Itemized modification records |

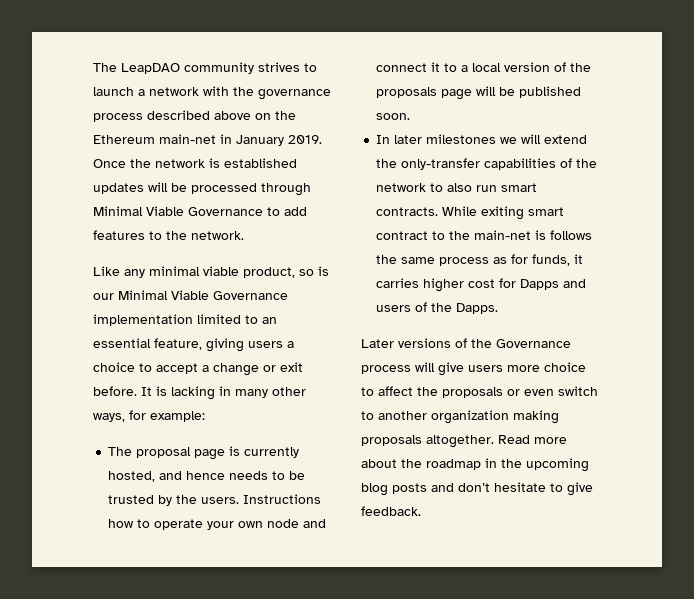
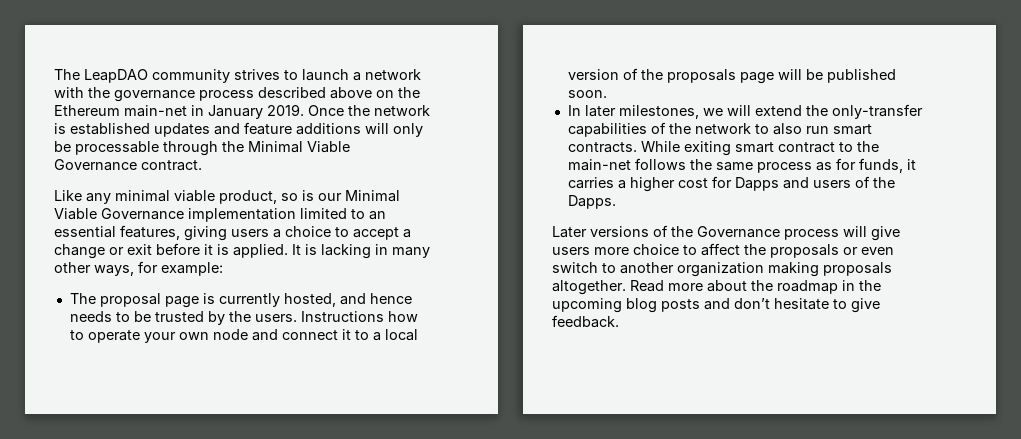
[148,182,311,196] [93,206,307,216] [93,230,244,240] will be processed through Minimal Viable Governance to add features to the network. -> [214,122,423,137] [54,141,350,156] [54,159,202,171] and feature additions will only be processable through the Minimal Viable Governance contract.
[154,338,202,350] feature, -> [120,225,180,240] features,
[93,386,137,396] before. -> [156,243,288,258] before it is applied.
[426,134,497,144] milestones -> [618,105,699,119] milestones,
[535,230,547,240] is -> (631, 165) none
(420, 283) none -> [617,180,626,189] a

About this task | In the records, locate each line holding the string "features" and copy it.

Task answer |
[148,182,311,196] [93,206,307,216] [93,230,244,240] will be processed through Minimal Viable Governance to add features to the network. -> [214,122,423,137] [54,141,350,156] [54,159,202,171] and feature additions will only be processable through the Minimal Viable Governance contract.
[154,338,202,350] feature, -> [120,225,180,240] features,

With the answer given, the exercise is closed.